We next performed complex sample logistic regression analysis with increasing degrees of adjustment to explore the associations between HbAA, HbGA, or HbGA/HbAA and NAFLD (Table 2). In a minimally adjusted model with demographic factors taken in, the estimated risk of NAFLD decreased with increasing HbAA quartiles (P for trend = 0.001). The ORs (95% CIs) of the increasing quartiles were 0.96 (0.73–1.25), 0.66 (0.52–0.85), and 0.69 (0.52–0.91) compared with the lowest quartile. Consistently, this negative association remained significant after adjustment for risk factors in model 2 [ORs (95% CIs): 0.92 (0.70–1.21), 0.65 (0.50–0.85), and 0.64 (0.48–0.84); P for trend < 0.001] and model 3 [ORs (95% CIs): 0.90 (0.68–1.19), 0.65 (0.49–0.85), and 0.61 (0.46–0.81); P for trend < 0.001]. In contrast, HbGA/HbAA showed a significantly positive correlation with the risk of NAFLD in model 1 [ORs (95% CIs): 1.69 (1.34–2.13), 2.47 (2.02–3.02), and 2.77 (2.15–3.57); P for trend < 0.001]. Similarly, this association remained significant after adjustment for risk factors in model 2 [ORs (95% CIs): 1.60 (1.25–2.04), 2.24 (1.84–2.73), and 2.72 (2.09–3.53); P for trend < 0.001] or model 3 [ORs (95% CIs): 1.68 (1.34–2.11), 2.33 (1.85–2.94), and 2.72 (2.06–3.58); P for trend < 0.001]. In addition, we did not find a significant association between HbGA and the risk of NAFLD in the adjusted models. In mediation analysis (Table 3), we found that BMI was estimated to explain 59.0% (95%CI: 42.4%–73.8%, P < 0.001) of the association between HbAA and NAFLD, while fasting glucose and insulin level could explain 20.5% (95%CI: 13.5%–29.8%, P < 0.001) and 68.8% (95%CI: 45.6%–85.2%, P < 0.001), respectively. However, no significant intermediating effect was found for blood pressure. Taken together, HbAA is negatively, whereas HbGA/HbAA is positively, associated with the risk of NAFLD. BMI and insulin mediated the relationship between AA and NAFLD.

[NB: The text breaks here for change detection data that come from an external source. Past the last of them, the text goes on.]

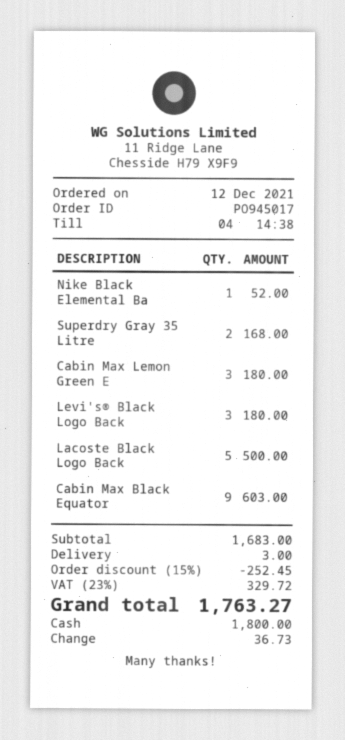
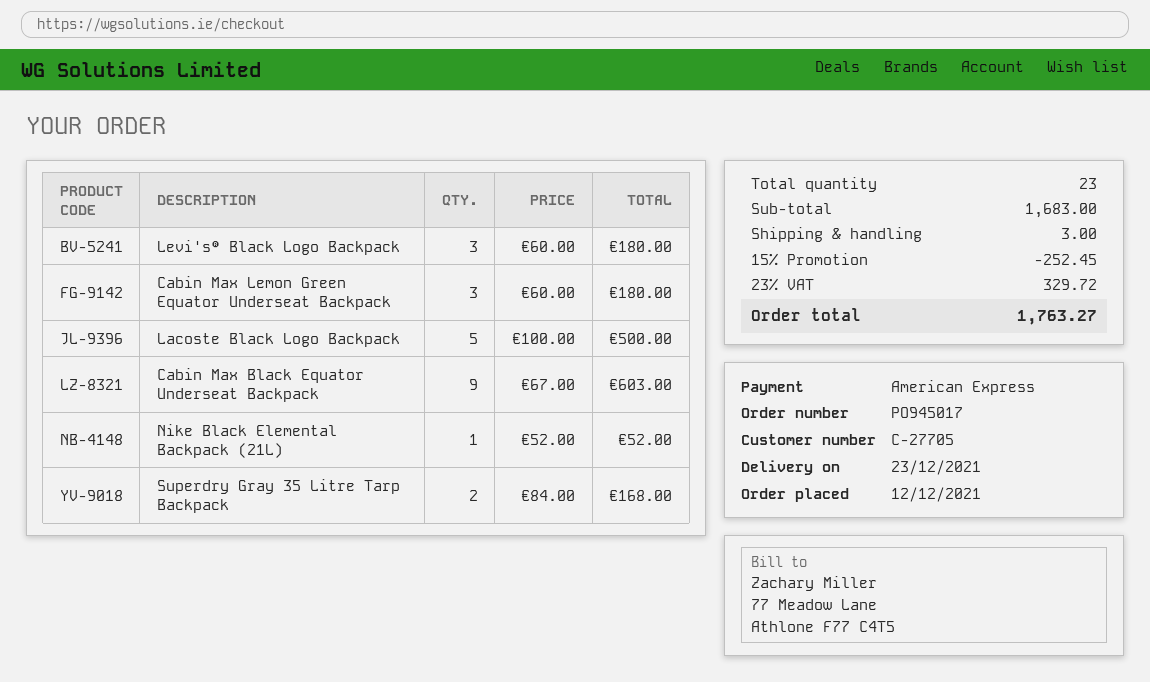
payment method: cash -> American Express

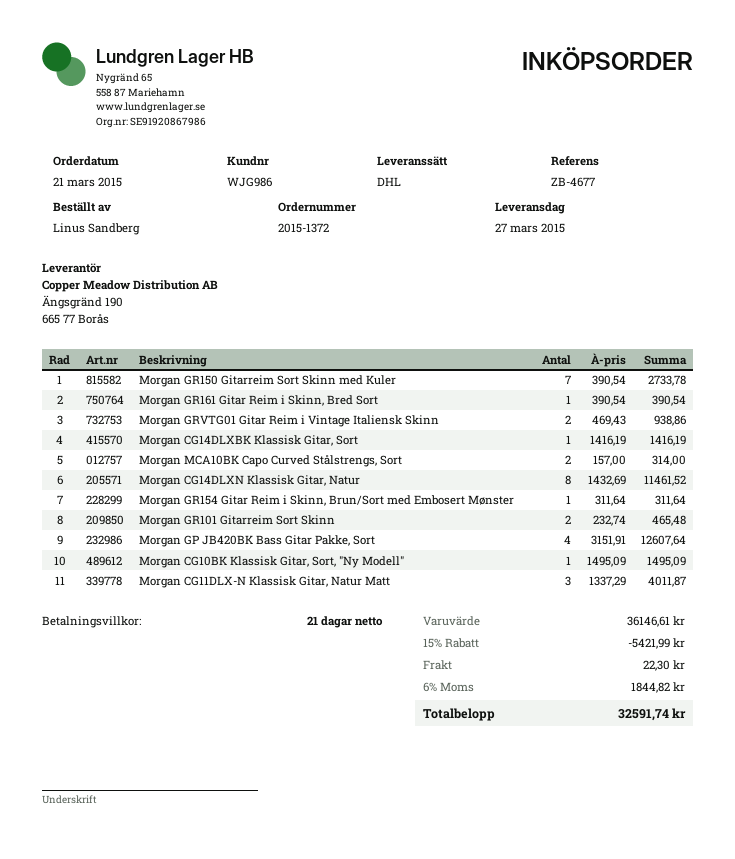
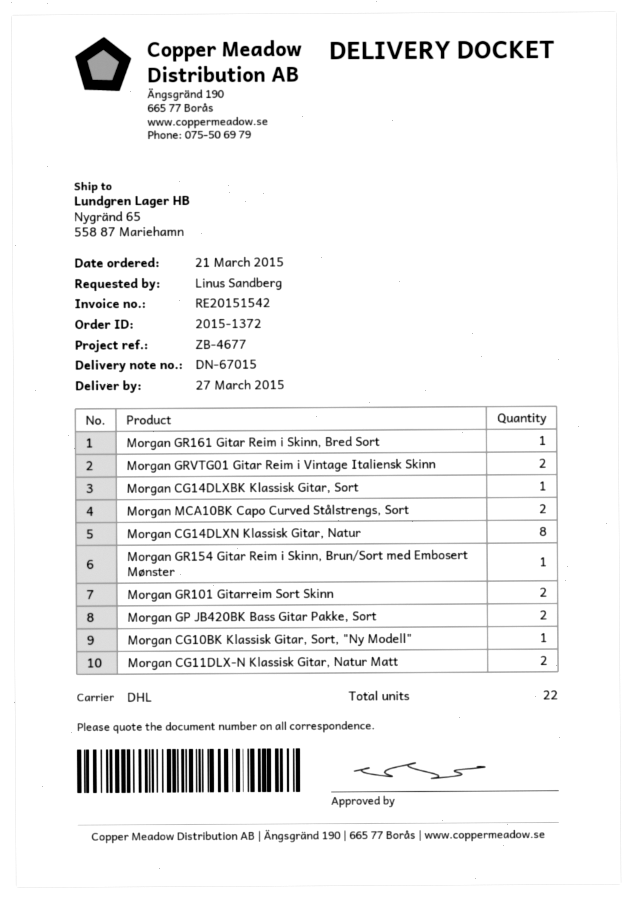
Morgan GR150 Gitarreim Sort Skinn med Kuler: 7 -> none
Morgan GP JB420BK Bass Gitar Pakke, Sort: 4 -> 2
Morgan CG11DLX-N Klassisk Gitar, Natur Matt: 3 -> 2

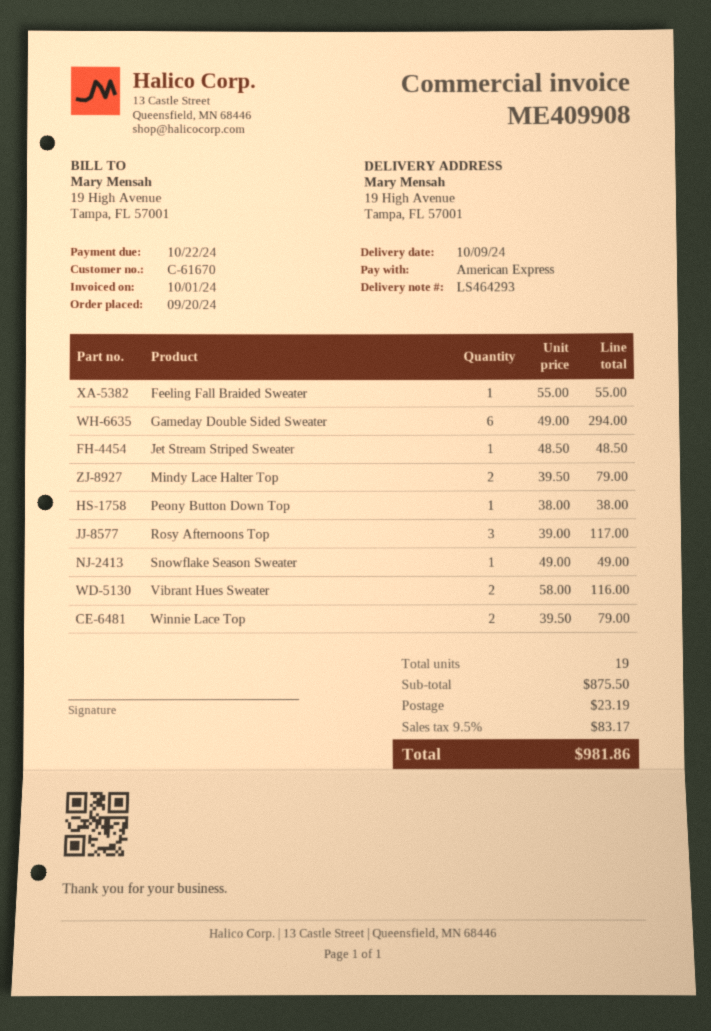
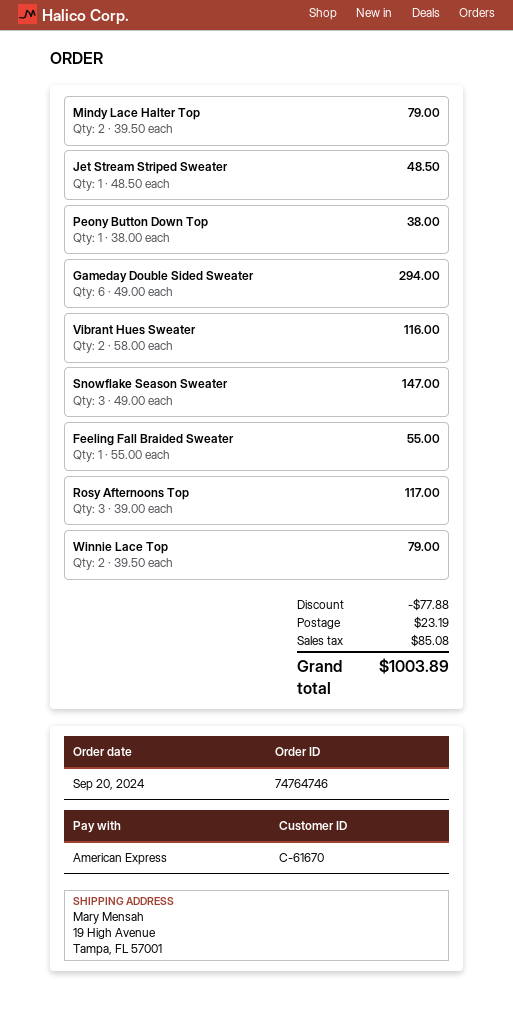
Snowflake Season Sweater: 1 x 49.00 = 49.00 -> 3 x 49.00 = 147.00
discount: none -> 77.88
tax: 83.17 -> 85.08
total: 981.86 -> 1003.89

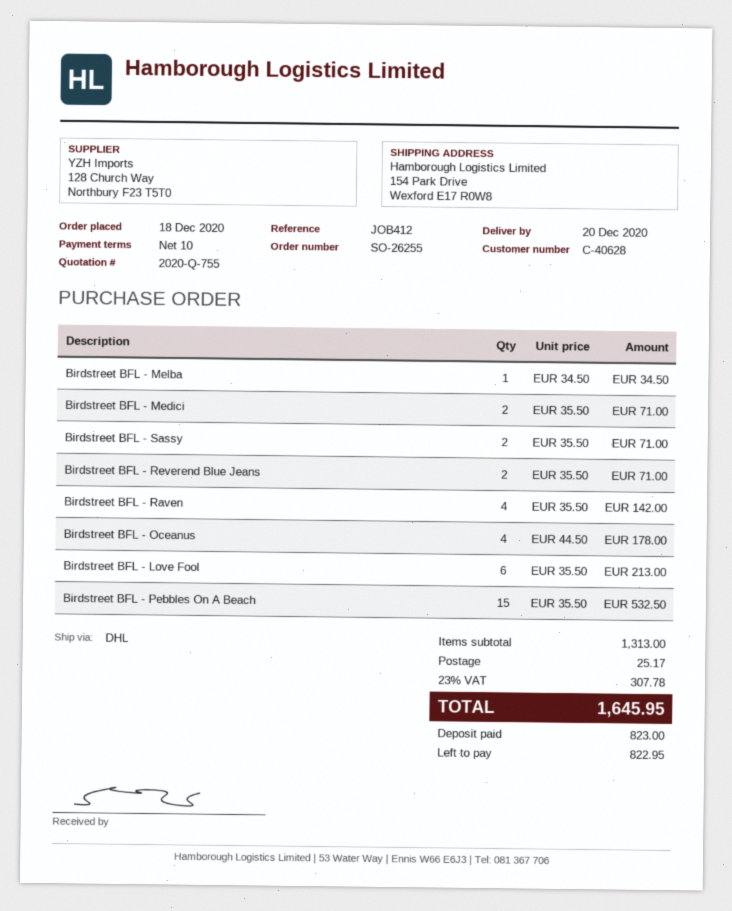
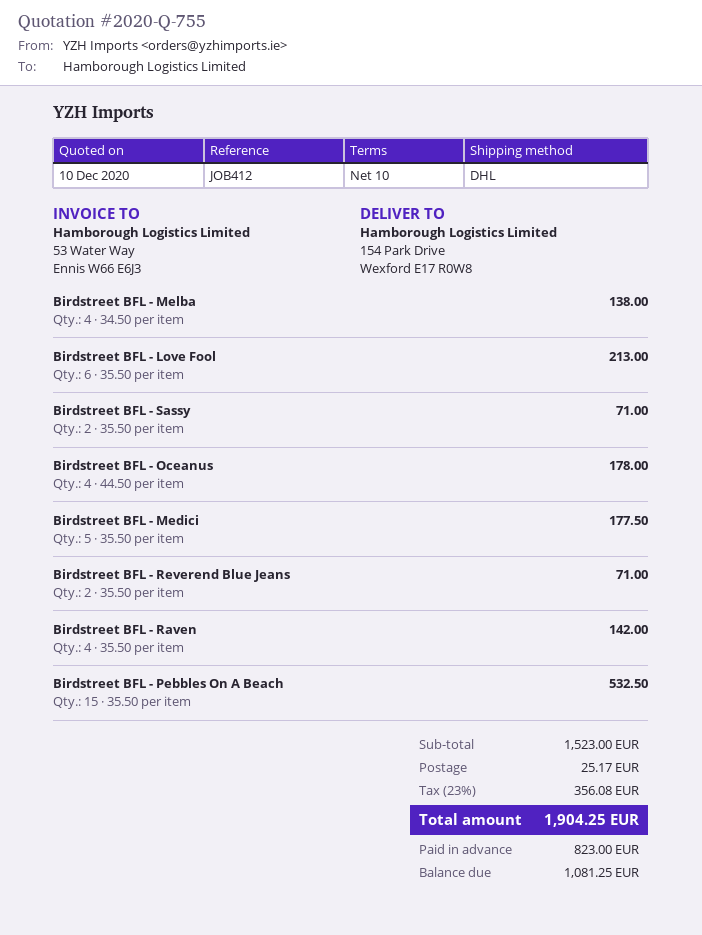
Birdstreet BFL - Melba: 1 x 34.50 = 34.50 -> 4 x 34.50 = 138.00
Birdstreet BFL - Medici: 2 x 35.50 = 71.00 -> 5 x 35.50 = 177.50
subtotal: 1313.00 -> 1523.00
tax: 23% = 307.78 -> 23% = 356.08
total: 1645.95 -> 1904.25
balance: 822.95 -> 1081.25

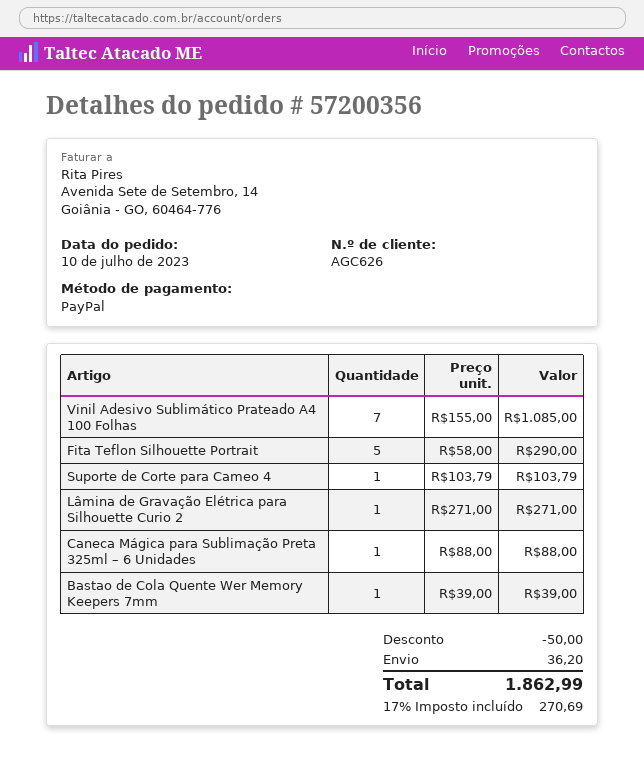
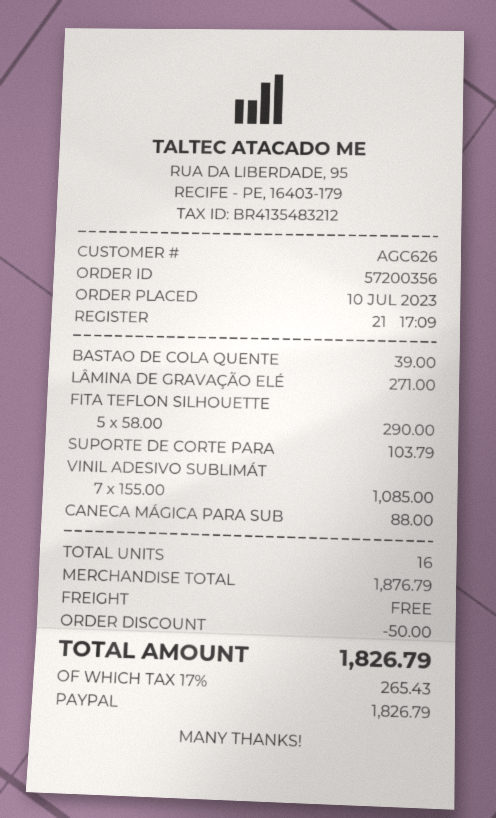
shipping: 36.20 -> 0.00
tax: 17% = 270.69 -> 17% = 265.43
total: 1862.99 -> 1826.79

Table 2 Association of AA exposure with the risk of NAFLD in whole group (n = 3234)
Table 3 Results of mediation analysis between HbAA and NAFLD

The results of subgroup analyses are shown in Table 4. There was no particular subgroup that showed the strongest negative association between HbAA and NAFLD in socio-economic factors. However, liver function (evaluated by ALT) was detected as a significant modifier for the association (P for interaction < 0.001). Stronger negative associations of HbAA with NAFLD were detected among people who had elevated ALT levels [ORQ4vsQ1: 0.74 (0.54–1.01) for ALT ≤ 40 U/L and 0.32 (0.11–0.93) for ALT > 40 U/L].

Table 4 Odds ratios for associations between HbAA and NAFLD in subgroups

It has been reported that dietary intake and smoking are generally two important non-occupational sources of AA. To exclude the confounding influence of smoking and to focus on dietary factors, we confined the analysis to the non-smoker group (serum cotinine level ≤ 10 ng/ml) [33]. Similar to the whole group, a negative association between HbAA and NAFLD and a positive association between HbGA/HbAA and NAFLD were found in model 1 and model 2 (Table 5). After adjustment for covariables in model 3, the significant associations remained in the HbAA and HbGA/HbAA groups [ORs (95% CIs): 0.79 (0.63–0.99), 0.72 (0.52–0.99), and 0.57 (0.36–0.88), P for trend = 0.014; 1.77 (1.26–2.49), 2.54 (1.71–3.75), and 3.31 (2.18–5.03), P for trend < 0.001, respectively]. However, we did not observe a significant association between HbGA and NAFLD in the non-smoker group in model 3. To conclude, AA biomarkers remained related to NAFLD in the non-smoker group.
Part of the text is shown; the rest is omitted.